In this fuel production pathway, energy is buffered primarily in hydrogen storage tanks rather than in batteries. The geographic flexibility enabled by hydrogen pressure vessels comes at the expense of high cost of storage, but where geological storage options exist, this cost can be reduced by an order of magnitude or greater.90 Fuel synthesis, battery, CO2 storage, and process heat represent very small shares of the total fuel production costs and technological advancements in those areas are thus not expected to contribute to significant cost reductions.

3.3 PtL-SAF production costs under varying land availability

Land availability constrains available PtL-SAF production sites. We consider three land types to showcase how our methodological approach can be used to estimate the PtL-SAF production potential and the resulting PtL-SAF cost curves for individual areas (see Fig. 11).
image file: d3se00978e-f11.tif
Fig. 11 Potential PtL-SAF production volumes and marginal fuel production costs in Europe, constrained by land availability and sorted by ascending fuel production cost.

This analysis is based upon the assumption that a mixture of sparsely vegetated areas, pastures and offshore areas can be made available for PtL-SAF production without inducing any significant harmful side effects (e.g., following the Do No Significant Harm taxonomy of the European Commission100).

• Sparsely vegetated areas: These are assumed to have few other use cases and a comparatively low risk of biodiversity loss.

• Pastures: The combined land use for agriculture and wind and/or solar PV parks (“agrivoltaics”) has already been proven feasible and could be enlarged.101

• Offshore area: We assume offshore wind turbines up to 100 km from the shore can be used to produce electricity that is used at inland PtL-SAF production sites close to the shore.

The land types described above will not be completely available for PtL-SAF production sites.
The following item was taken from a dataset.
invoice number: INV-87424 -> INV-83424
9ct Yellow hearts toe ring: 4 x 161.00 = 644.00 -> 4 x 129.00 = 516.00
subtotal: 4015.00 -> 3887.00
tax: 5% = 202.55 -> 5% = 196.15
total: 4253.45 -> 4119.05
Not all pasture areas will offer the potential of combined land use and not all offshore sites will be available for offshore wind parks due to water protection zones and frequent shipping lanes. In addition, a variety of other factors needs to be considered, including the potential loss of biodiversity when repurposing land for industrial use, the availability of water (for electrolysis), whether a land area currently functions as a carbon sink, and potentially preferable land uses, e.g. for reforestation. Based on such considerations, we have excluded other land types from this analysis where their land use for PtL-SAF production might be controversial. The selection of land types above is made to showcase the developed methodology but the ESI provides access to a tool for investigating the impact of in-/excluding individual land cover types (from the full set of 44) in Europe from this kind of analysis. Whereas this study provides a first-order approximation on the production potential of PtL-SAF in Europe, further in-depth studies about regional and local land availability and PtL-SAF production costs should follow this paper.
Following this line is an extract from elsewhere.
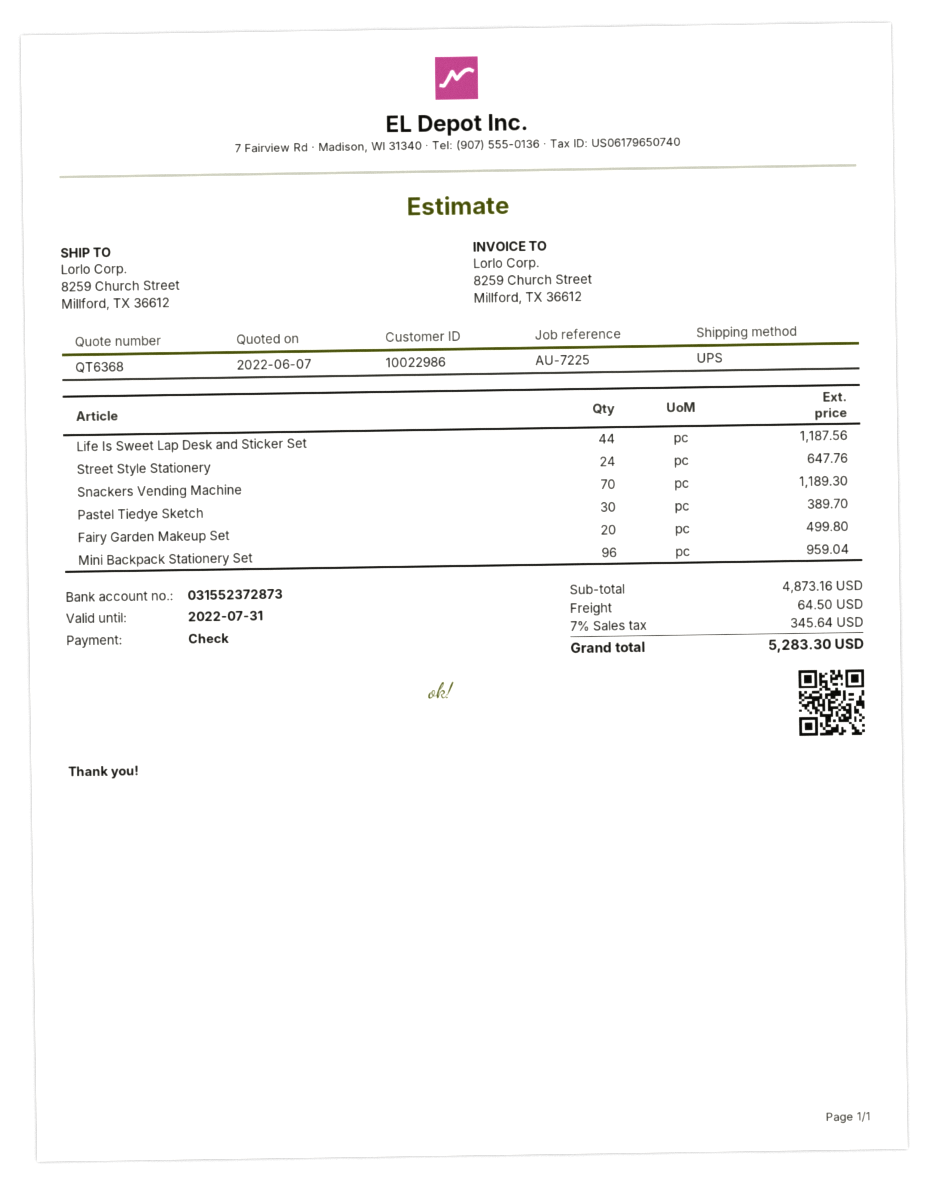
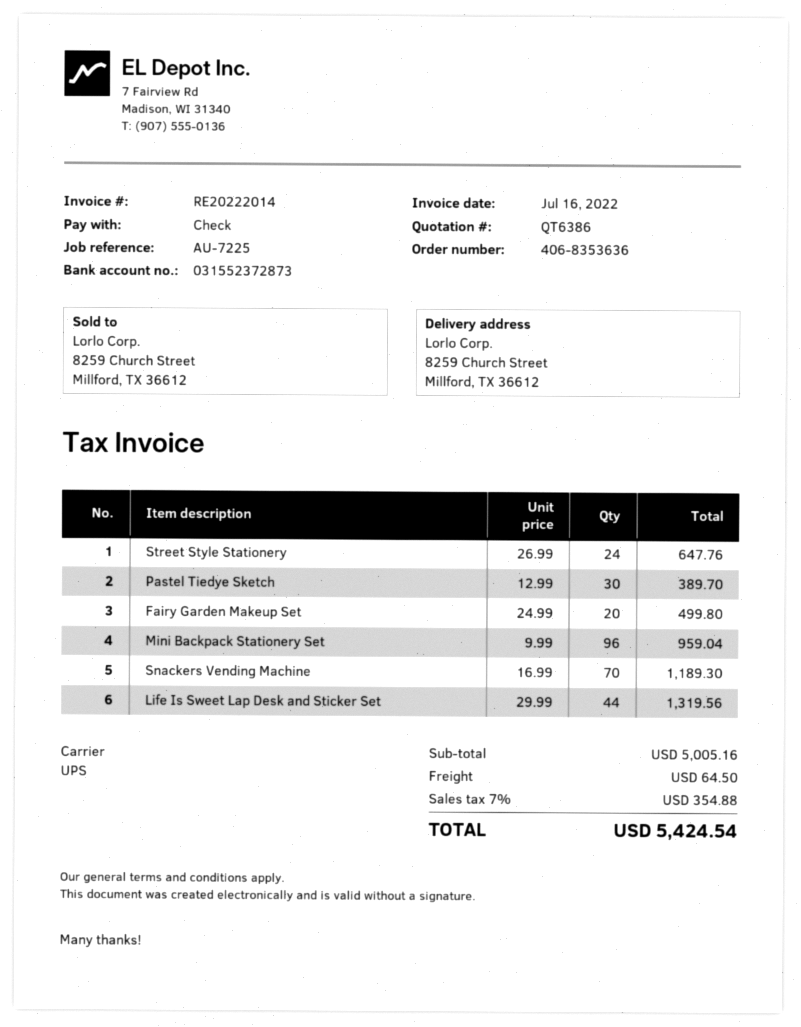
quote number: QT6368 -> QT6386
Life Is Sweet Lap Desk and Sticker Set: 44 for 1187.56 -> 44 for 1319.56
subtotal: 4873.16 -> 5005.16
tax: 7% = 345.64 -> 7% = 354.88
total: 5283.30 -> 5424.54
Besides the fuel production costs per year, Fig. 11 also shows the jet fuel demand in Europe in 2019 from domestic and international aviation of 62 Mt (77 billion litres) as a vertical line.102

Neither sparsely vegetated areas nor pastures (at least in the short-term) are sufficient on their own to supply the full 2019 jet fuel demand of European states via PtL-SAF production at costs below 3 EUR per litre (3750 EUR per tonne). This is 7-8x the average historical fossil jet fuel market price of about 0.40 EUR per litre (500 EUR per tonne) – which, except for some short-term outliers, has been fluctuating between 0.2 and 0.6 EUR per litre between August 2013 and February 2022.103

However, SAFs will not only be supplied via PtL but also from sustainable biomass (such as agricultural or forestry residues) and all three land cover types combined suffice to meet the remaining share of PtL-SAF (see Section 3.5).
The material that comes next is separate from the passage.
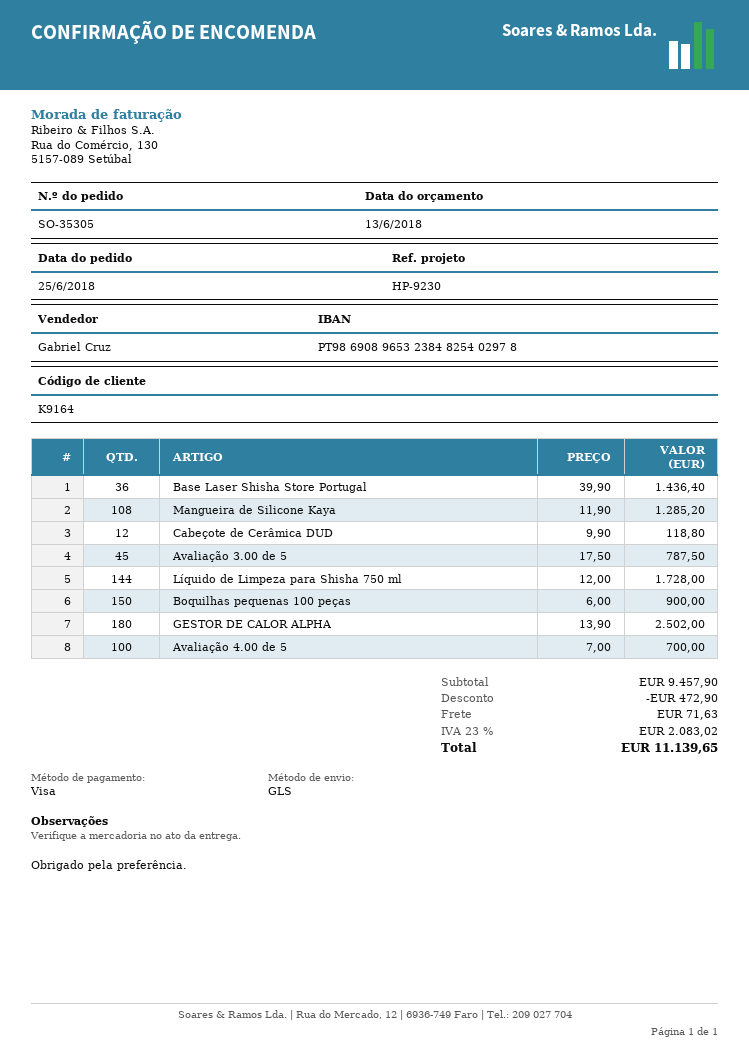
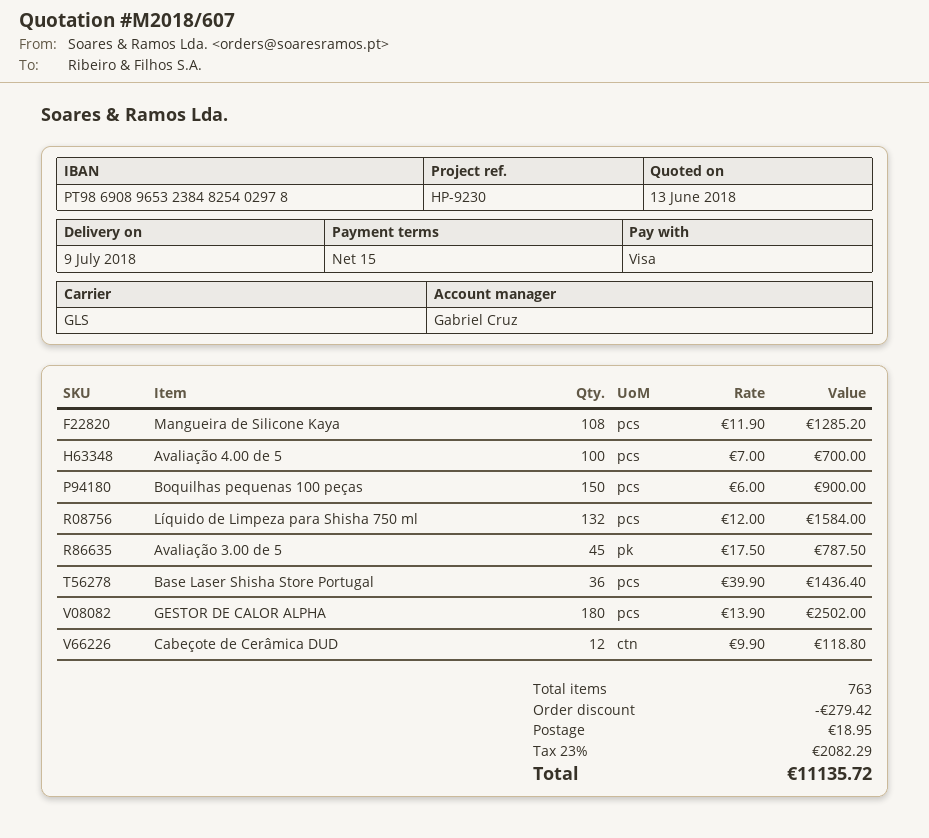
Líquido de Limpeza para Shisha 750 ml: 144 x 12.00 = 1728.00 -> 132 x 12.00 = 1584.00
discount: 472.90 -> 279.42
shipping: 71.63 -> 18.95
tax: 23% = 2083.02 -> 23% = 2082.29
total: 11139.65 -> 11135.72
3.4 Country-specific cost curves

As shown in Fig. 8, PtL-SAF production costs show a high regional variation. For national contexts, country-specific cost curves (similar to the pan-European one in Fig. 11) will be essential to determine whether countries could produce PtL-SAF domestically at competitive costs, whether they should import PtL-SAF from other European countries, and whether they have the opportunity to become PtL-SAF exporters in the future. Such country-specific cost curves can be found in the ESI for the same combination of land types as in Fig. 11.

By 2030, France, Germany, Iceland, Ireland, Netherlands, Poland, and the United Kingdom are likely to be able to produce at least a billion litres of PtL-SAF fuel per annum each at costs lower than 1.5 EUR per litre (3.75× the historical average fossil jet fuel market price).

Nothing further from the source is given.